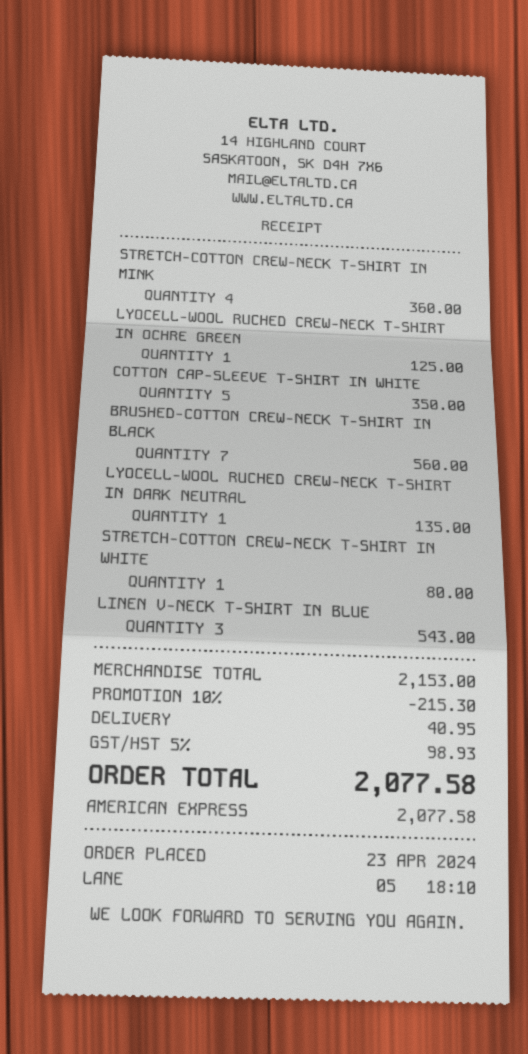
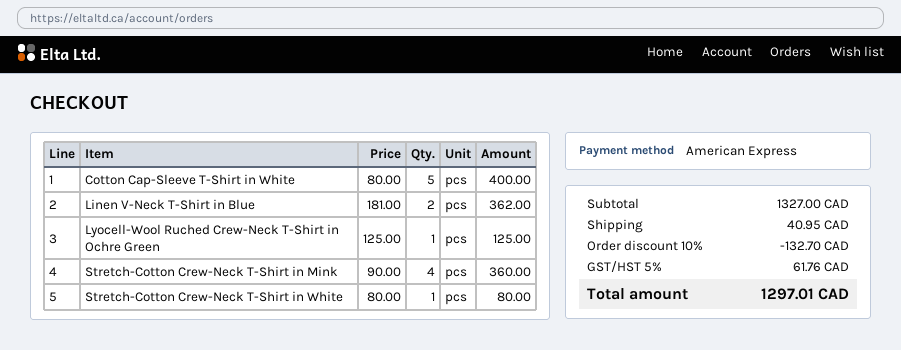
COTTON CAP-SLEEVE T-SHIRT IN WHITE: 5 for 350.00 -> 5 for 400.00
BRUSHED-COTTON CREW-NECK T-SHIRT IN BLACK: 7 for 560.00 -> none
LYOCELL-WOOL RUCHED CREW-NECK T-SHIRT IN DARK NEUTRAL: 1 for 135.00 -> none
LINEN V-NECK T-SHIRT IN BLUE: 3 for 543.00 -> 2 for 362.00
subtotal: 2153.00 -> 1327.00
discount: 10% = 215.30 -> 10% = 132.70
tax: 5% = 98.93 -> 5% = 61.76
total: 2077.58 -> 1297.01

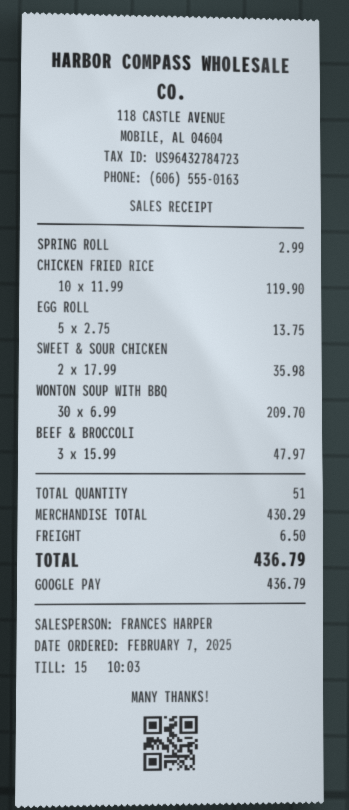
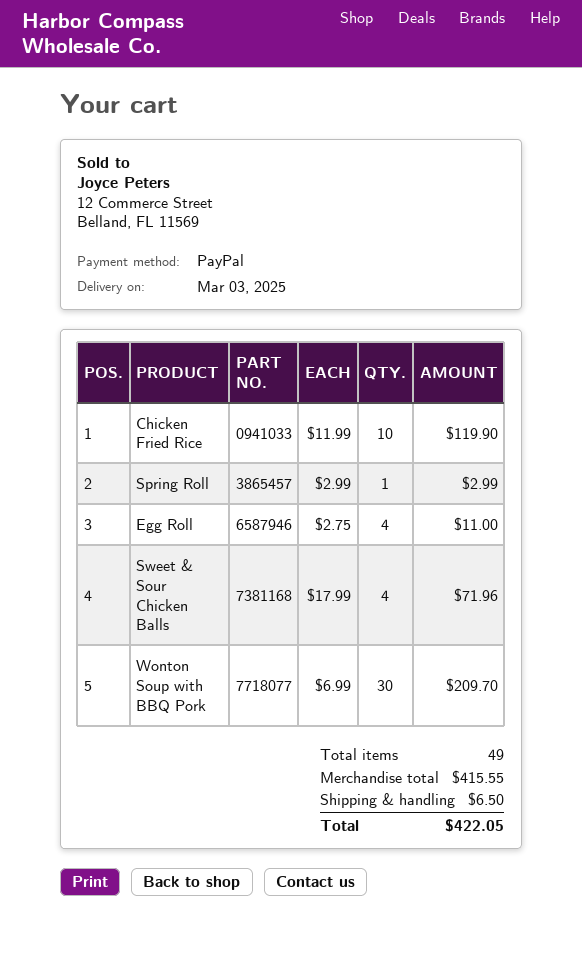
payment method: Google Pay -> PayPal
EGG ROLL: 5 x 2.75 = 13.75 -> 4 x 2.75 = 11.00
SWEET & SOUR CHICKEN: 2 x 17.99 = 35.98 -> 4 x 17.99 = 71.96
BEEF & BROCCOLI: 3 x 15.99 = 47.97 -> none
total quantity: 51 -> 49
subtotal: 430.29 -> 415.55
total: 436.79 -> 422.05

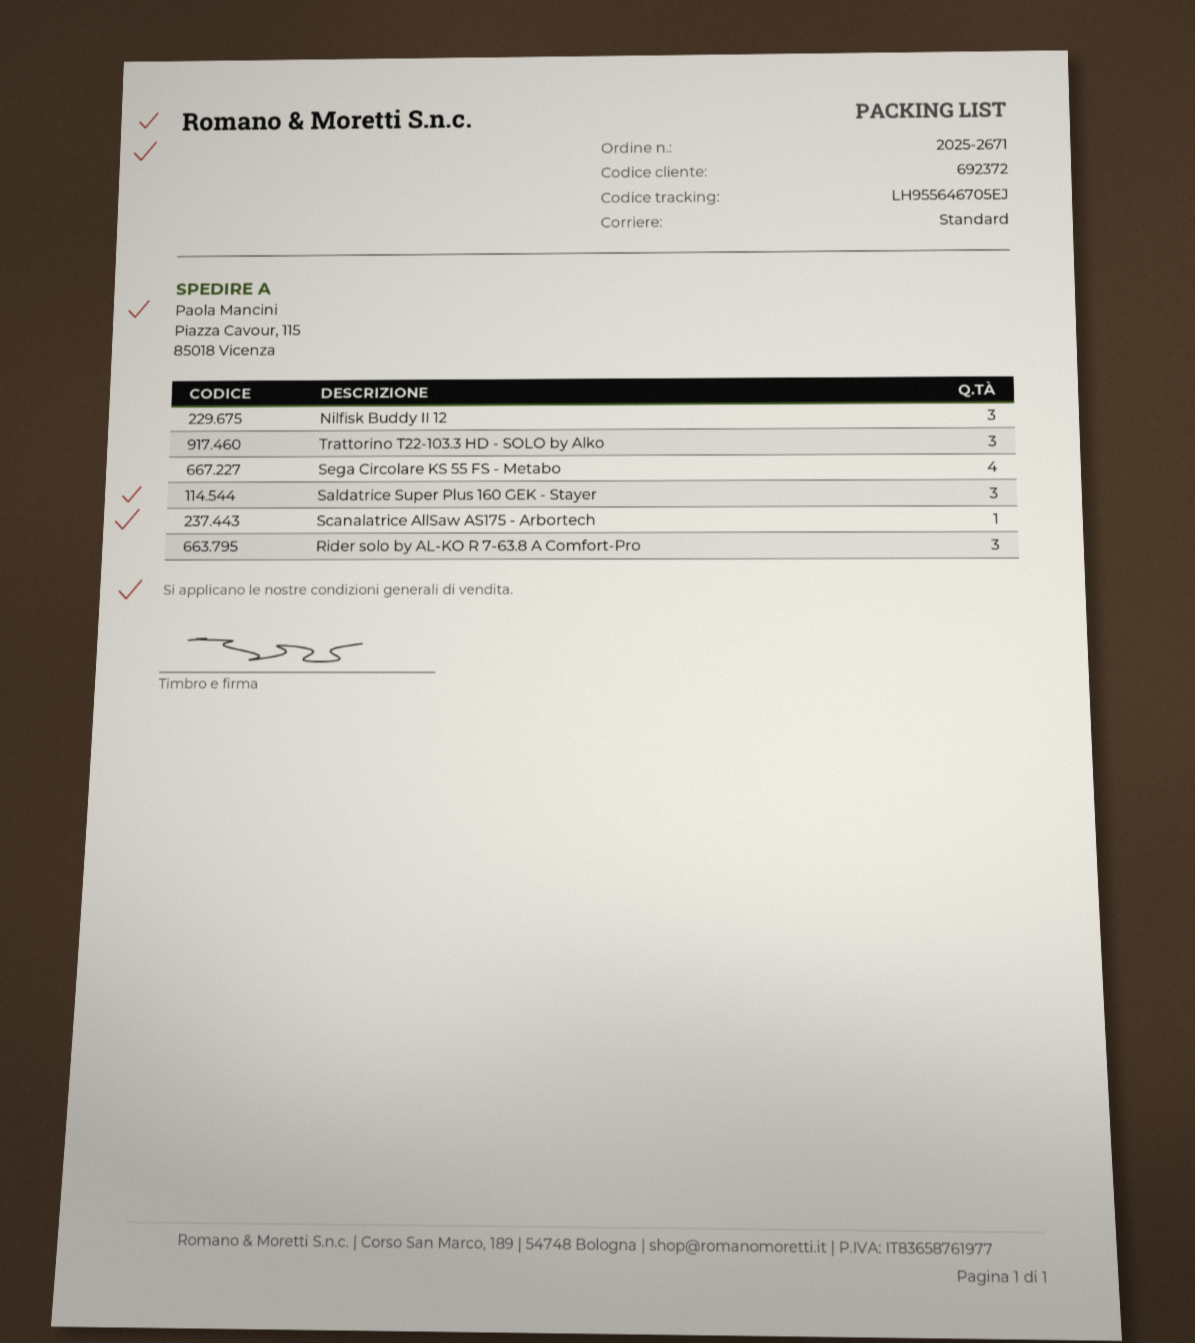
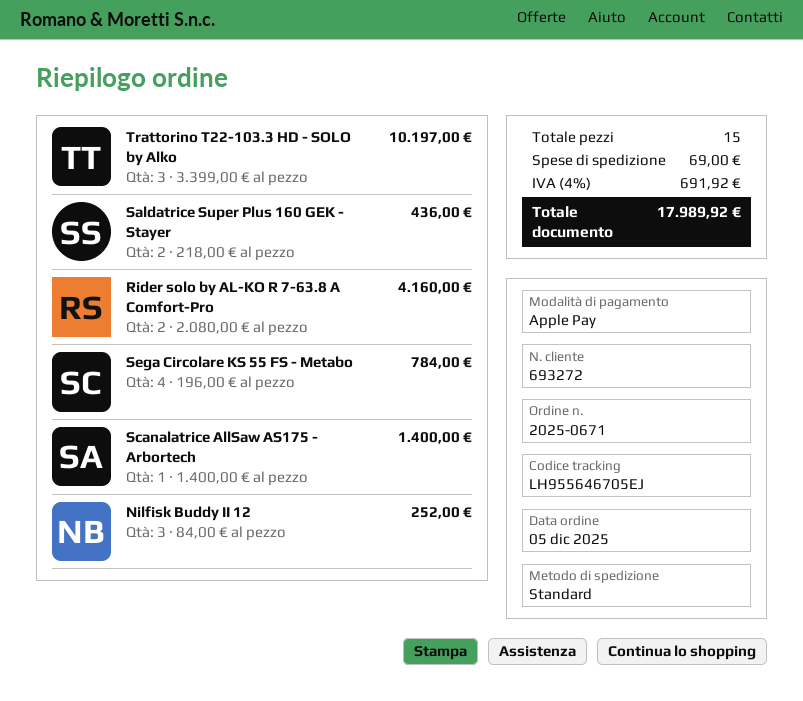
order number: 2025-2671 -> 2025-0671
customer number: 692372 -> 693272
Saldatrice Super Plus 160 GEK - Stayer: 3 -> 2
Rider solo by AL-KO R 7-63.8 A Comfort-Pro: 3 -> 2

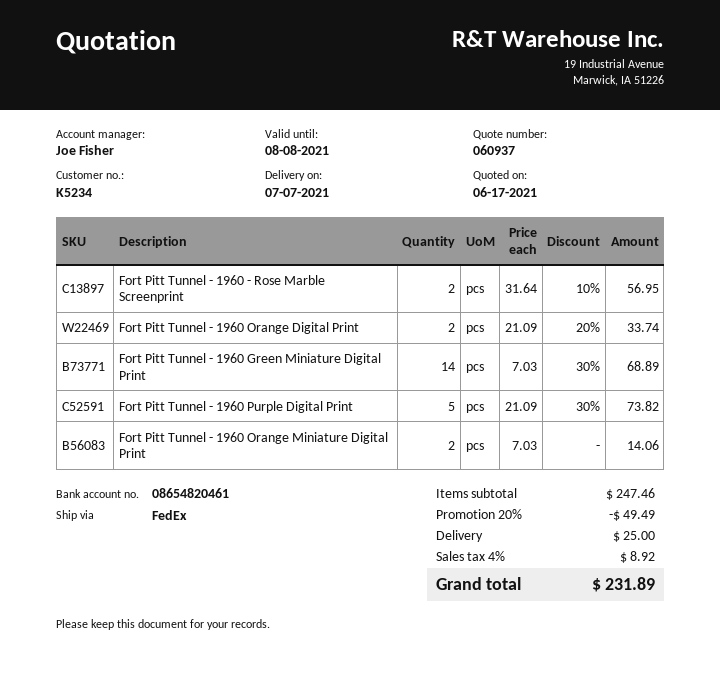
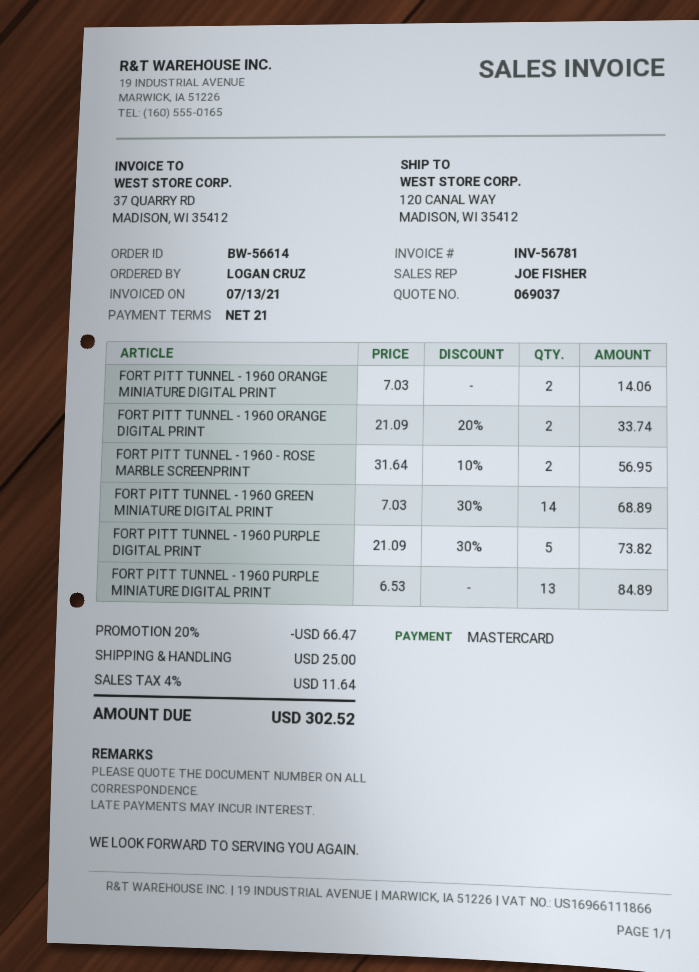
quote number: 060937 -> 069037
FORT PITT TUNNEL - 1960 PURPLE MINIATURE DIGITAL PRINT: none -> 13 x 6.53 = 84.89
discount: 20% = 49.49 -> 20% = 66.47
tax: 4% = 8.92 -> 4% = 11.64
total: 231.89 -> 302.52

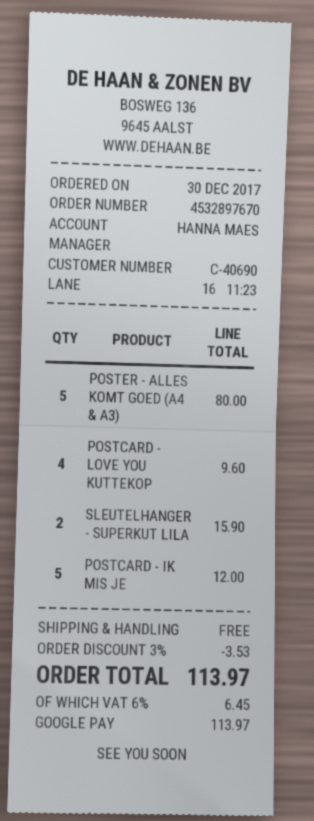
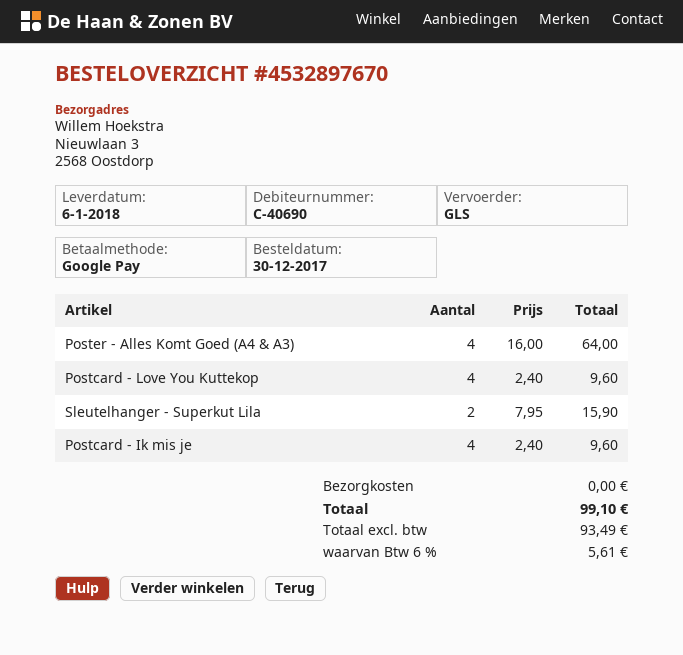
POSTER - ALLES KOMT GOED (A4 & A3): 5 for 80.00 -> 4 for 64.00
POSTCARD - IK MIS JE: 5 for 12.00 -> 4 for 9.60
discount: 3% = 3.53 -> none
tax: 6% = 6.45 -> 6% = 5.61
total: 113.97 -> 99.10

^^^^^^^^

_Problem requirements_.
Could you report every line of the material that contains the string "subtotal"?

_Response for this exercise_.
subtotal: 2153.00 -> 1327.00
subtotal: 430.29 -> 415.55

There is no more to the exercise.